» **Listed records**
+++

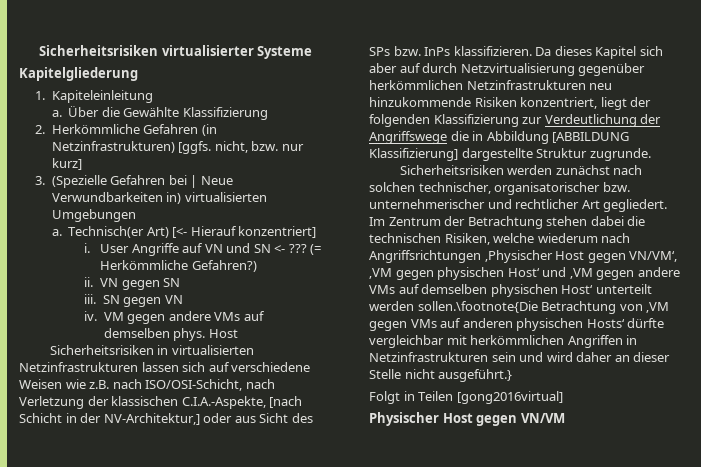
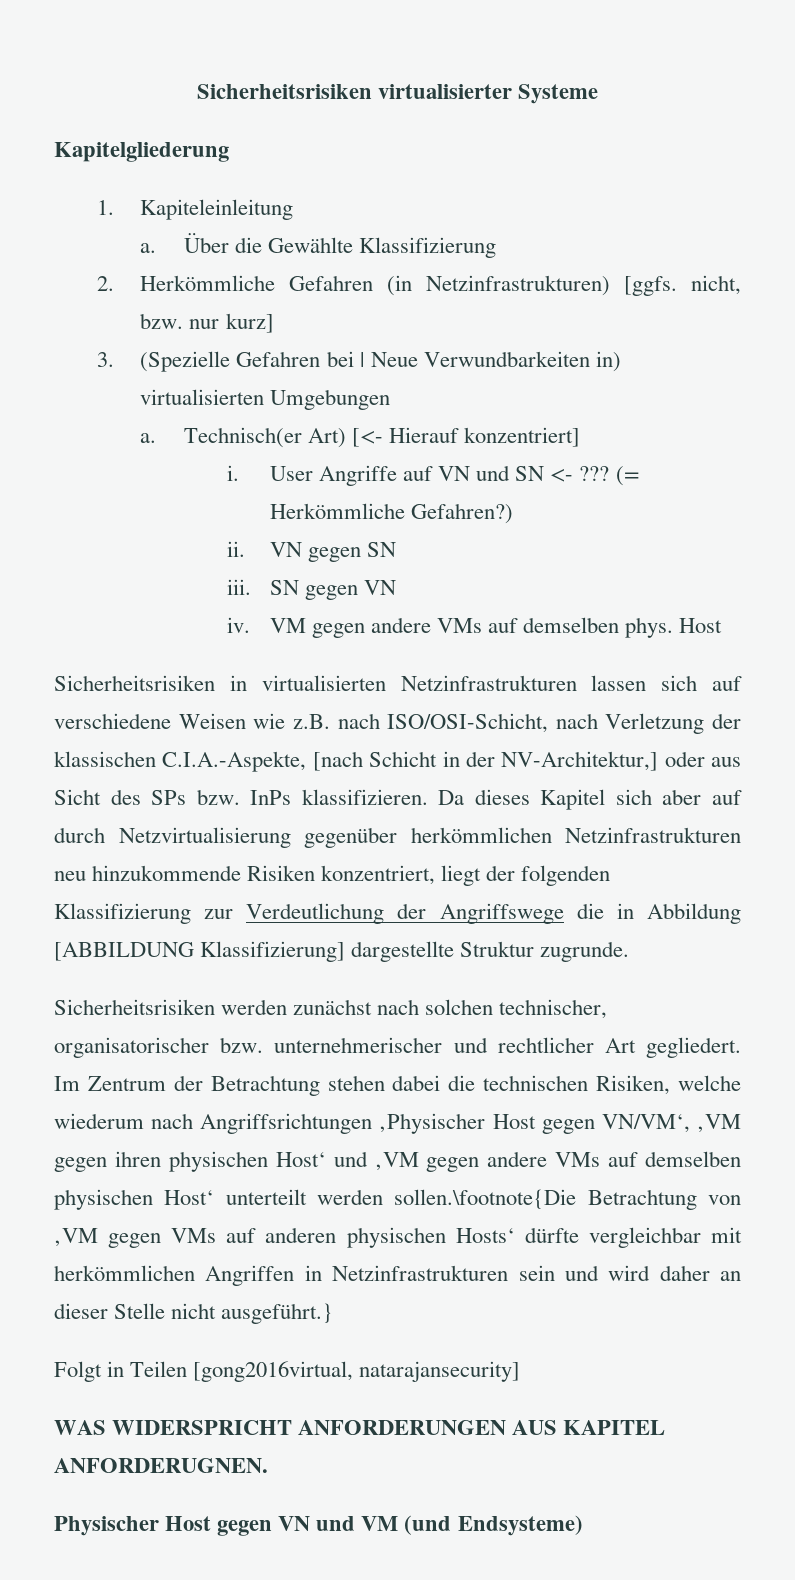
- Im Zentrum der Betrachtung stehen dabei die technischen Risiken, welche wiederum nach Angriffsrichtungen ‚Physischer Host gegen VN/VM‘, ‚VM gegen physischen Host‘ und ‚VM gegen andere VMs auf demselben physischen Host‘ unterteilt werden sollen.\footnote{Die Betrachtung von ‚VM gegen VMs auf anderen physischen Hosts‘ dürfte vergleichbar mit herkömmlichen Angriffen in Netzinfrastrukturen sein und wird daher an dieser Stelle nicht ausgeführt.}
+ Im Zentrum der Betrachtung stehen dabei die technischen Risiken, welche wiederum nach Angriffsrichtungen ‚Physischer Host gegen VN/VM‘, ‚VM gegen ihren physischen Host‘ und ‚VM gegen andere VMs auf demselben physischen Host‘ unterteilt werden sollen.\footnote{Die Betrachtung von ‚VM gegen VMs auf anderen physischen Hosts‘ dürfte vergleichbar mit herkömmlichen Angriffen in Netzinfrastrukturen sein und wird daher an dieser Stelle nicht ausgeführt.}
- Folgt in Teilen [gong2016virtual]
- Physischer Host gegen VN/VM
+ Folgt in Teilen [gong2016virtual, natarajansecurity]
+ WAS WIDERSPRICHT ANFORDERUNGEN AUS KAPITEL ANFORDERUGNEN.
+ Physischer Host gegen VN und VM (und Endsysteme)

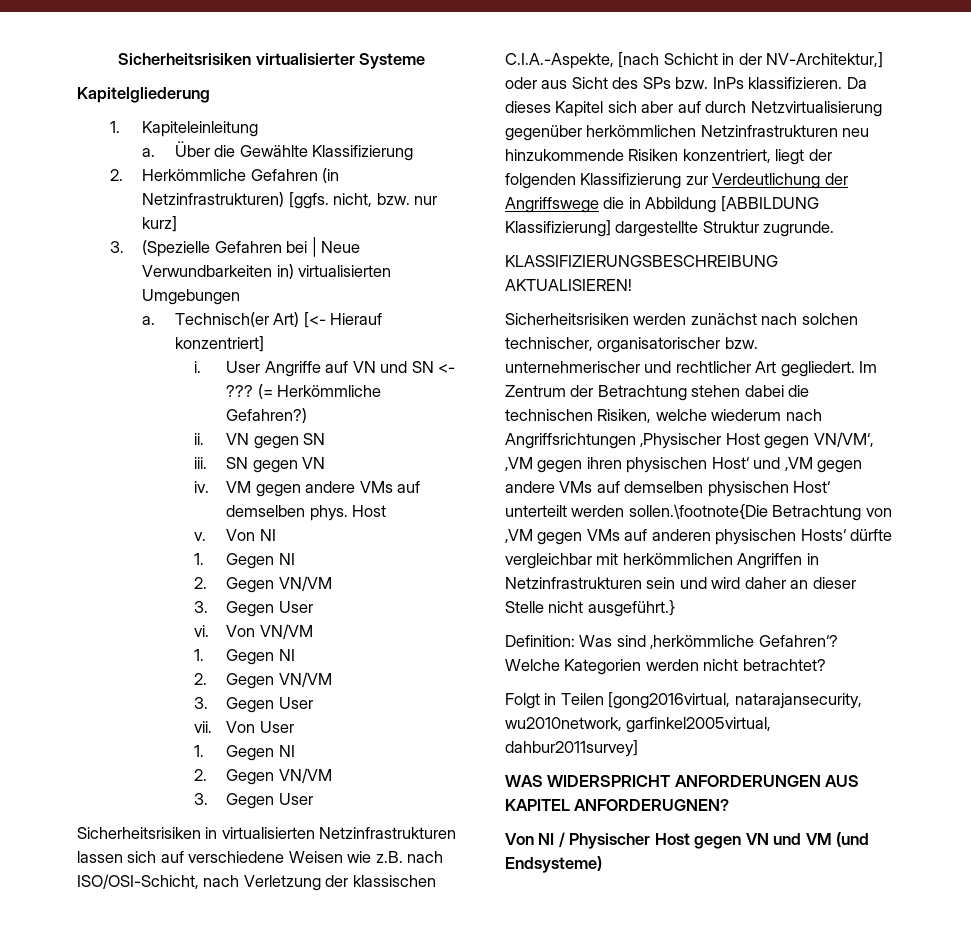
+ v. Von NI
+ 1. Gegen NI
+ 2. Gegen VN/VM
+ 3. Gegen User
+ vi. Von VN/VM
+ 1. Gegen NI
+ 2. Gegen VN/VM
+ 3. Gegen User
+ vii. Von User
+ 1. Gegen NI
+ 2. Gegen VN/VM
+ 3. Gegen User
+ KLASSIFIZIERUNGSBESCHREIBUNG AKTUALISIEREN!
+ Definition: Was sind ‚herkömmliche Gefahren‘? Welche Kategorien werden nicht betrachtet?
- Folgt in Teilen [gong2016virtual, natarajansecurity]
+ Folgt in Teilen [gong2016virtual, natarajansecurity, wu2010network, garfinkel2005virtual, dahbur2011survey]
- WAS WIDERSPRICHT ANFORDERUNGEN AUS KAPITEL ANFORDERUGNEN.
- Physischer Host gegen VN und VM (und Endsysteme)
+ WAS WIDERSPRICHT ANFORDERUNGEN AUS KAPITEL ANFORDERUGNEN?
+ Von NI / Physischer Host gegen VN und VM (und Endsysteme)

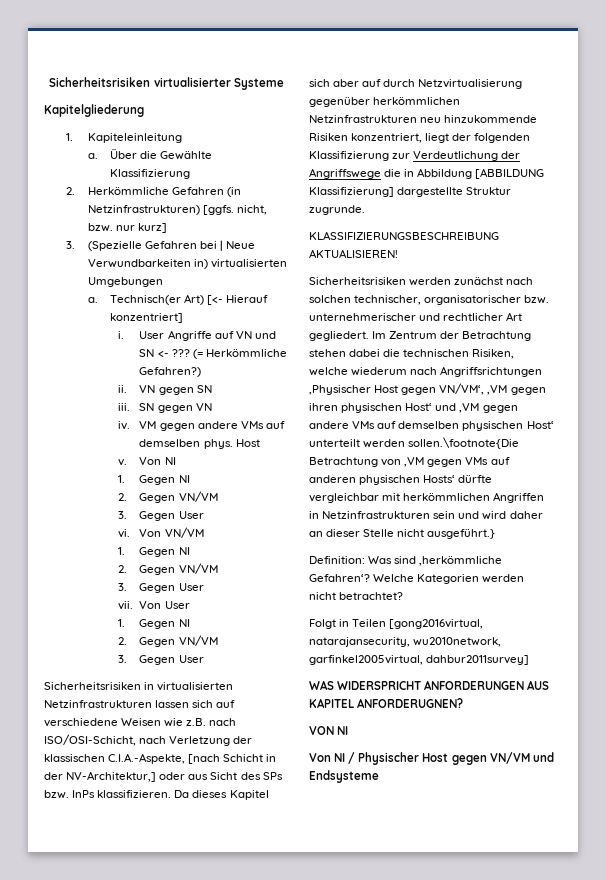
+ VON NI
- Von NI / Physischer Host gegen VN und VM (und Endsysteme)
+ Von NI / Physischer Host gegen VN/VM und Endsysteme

+++

» **What is required**
Above are the records. Copy exactly, and only, the lines from the line containing "vi. Von VN/VM" through the last one, omitting any pictures.

» **Result below**
+ vi. Von VN/VM
+ 1. Gegen NI
+ 2. Gegen VN/VM
+ 3. Gegen User
+ vii. Von User
+ 1. Gegen NI
+ 2. Gegen VN/VM
+ 3. Gegen User
+ KLASSIFIZIERUNGSBESCHREIBUNG AKTUALISIEREN!
+ Definition: Was sind ‚herkömmliche Gefahren‘? Welche Kategorien werden nicht betrachtet?
- Folgt in Teilen [gong2016virtual, natarajansecurity]
+ Folgt in Teilen [gong2016virtual, natarajansecurity, wu2010network, garfinkel2005virtual, dahbur2011survey]
- WAS WIDERSPRICHT ANFORDERUNGEN AUS KAPITEL ANFORDERUGNEN.
- Physischer Host gegen VN und VM (und Endsysteme)
+ WAS WIDERSPRICHT ANFORDERUNGEN AUS KAPITEL ANFORDERUGNEN?
+ Von NI / Physischer Host gegen VN und VM (und Endsysteme)

+ VON NI
- Von NI / Physischer Host gegen VN und VM (und Endsysteme)
+ Von NI / Physischer Host gegen VN/VM und Endsysteme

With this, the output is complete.